(Beginning of Data records)

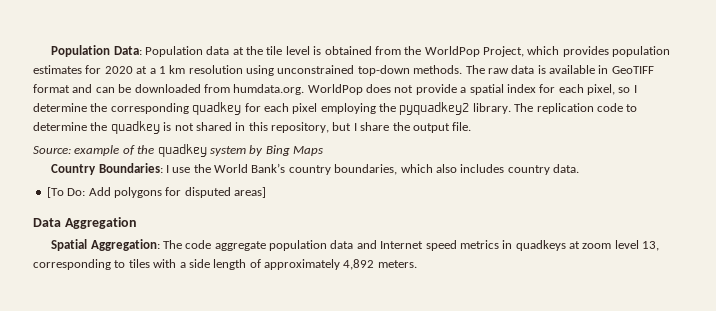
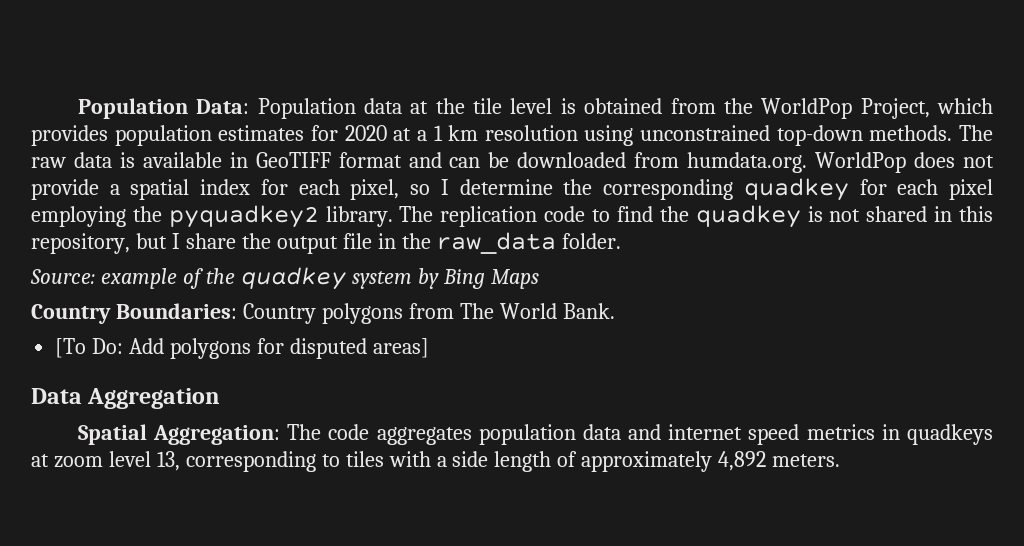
- The replication code to determine the quadkey is not shared in this repository, but I share the output file.
+ The replication code to find the quadkey is not shared in this repository, but I share the output file in the raw_data folder.
- Country Boundaries: I use the World Bank’s country boundaries, which also includes country data.
+ Country Boundaries: Country polygons from The World Bank.
- Spatial Aggregation: The code aggregate population data and Internet speed metrics in quadkeys at zoom level 13, corresponding to tiles with a side length of approximately 4,892 meters.
+ Spatial Aggregation: The code aggregates population data and internet speed metrics in quadkeys at zoom level 13, corresponding to tiles with a side length of approximately 4,892 meters.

(End of Data records)

Please count how many lines of the listing include the word "Boundaries", giving the number by itself.

• [Worked solution] 2